▸ **Exercise aim**:
The lines to reproduce from the material below are those from the one containing "others. For example" through the one containing "Familarize participants with R syntax", both included; write them out exactly and add nothing.

▸ **Data shown**:
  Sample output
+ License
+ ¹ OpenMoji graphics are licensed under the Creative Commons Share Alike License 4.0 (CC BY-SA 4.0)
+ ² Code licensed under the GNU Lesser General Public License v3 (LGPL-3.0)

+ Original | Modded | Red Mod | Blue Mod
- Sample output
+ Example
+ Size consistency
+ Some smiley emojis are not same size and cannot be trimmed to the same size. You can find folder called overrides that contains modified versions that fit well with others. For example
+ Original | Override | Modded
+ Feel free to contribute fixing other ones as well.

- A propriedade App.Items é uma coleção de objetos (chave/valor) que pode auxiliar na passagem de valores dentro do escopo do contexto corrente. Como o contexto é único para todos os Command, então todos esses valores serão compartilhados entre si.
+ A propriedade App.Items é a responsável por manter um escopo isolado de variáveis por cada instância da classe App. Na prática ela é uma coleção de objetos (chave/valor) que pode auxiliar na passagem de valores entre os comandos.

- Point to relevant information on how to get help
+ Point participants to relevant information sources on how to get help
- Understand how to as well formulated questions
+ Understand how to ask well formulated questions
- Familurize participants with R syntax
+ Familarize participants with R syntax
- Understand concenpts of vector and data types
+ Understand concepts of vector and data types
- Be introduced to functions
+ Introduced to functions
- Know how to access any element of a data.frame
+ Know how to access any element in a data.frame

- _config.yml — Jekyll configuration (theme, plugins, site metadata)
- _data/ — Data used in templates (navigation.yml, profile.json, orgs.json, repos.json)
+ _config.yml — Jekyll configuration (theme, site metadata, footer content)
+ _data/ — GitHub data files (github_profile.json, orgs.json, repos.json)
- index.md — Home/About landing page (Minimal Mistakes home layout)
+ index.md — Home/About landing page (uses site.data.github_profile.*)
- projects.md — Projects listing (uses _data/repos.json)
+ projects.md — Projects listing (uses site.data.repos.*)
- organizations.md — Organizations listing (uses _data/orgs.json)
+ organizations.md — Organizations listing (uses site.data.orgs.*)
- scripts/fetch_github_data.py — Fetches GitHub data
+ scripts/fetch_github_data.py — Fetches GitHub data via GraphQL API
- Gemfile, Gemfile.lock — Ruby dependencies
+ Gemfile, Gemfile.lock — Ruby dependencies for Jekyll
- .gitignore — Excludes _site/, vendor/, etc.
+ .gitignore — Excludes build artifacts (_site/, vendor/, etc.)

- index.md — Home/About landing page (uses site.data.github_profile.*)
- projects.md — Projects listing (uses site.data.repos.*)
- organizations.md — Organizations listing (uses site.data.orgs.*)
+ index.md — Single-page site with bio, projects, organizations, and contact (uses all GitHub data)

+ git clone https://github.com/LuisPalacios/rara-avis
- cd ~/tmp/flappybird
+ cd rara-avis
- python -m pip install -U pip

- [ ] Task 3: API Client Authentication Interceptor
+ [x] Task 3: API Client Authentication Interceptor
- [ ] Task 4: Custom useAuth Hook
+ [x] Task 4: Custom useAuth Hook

▸ **Your solution**:
+ Some smiley emojis are not same size and cannot be trimmed to the same size. You can find folder called overrides that contains modified versions that fit well with others. For example
+ Original | Override | Modded
+ Feel free to contribute fixing other ones as well.

- A propriedade App.Items é uma coleção de objetos (chave/valor) que pode auxiliar na passagem de valores dentro do escopo do contexto corrente. Como o contexto é único para todos os Command, então todos esses valores serão compartilhados entre si.
+ A propriedade App.Items é a responsável por manter um escopo isolado de variáveis por cada instância da classe App. Na prática ela é uma coleção de objetos (chave/valor) que pode auxiliar na passagem de valores entre os comandos.

- Point to relevant information on how to get help
+ Point participants to relevant information sources on how to get help
- Understand how to as well formulated questions
+ Understand how to ask well formulated questions
- Familurize participants with R syntax
+ Familarize participants with R syntax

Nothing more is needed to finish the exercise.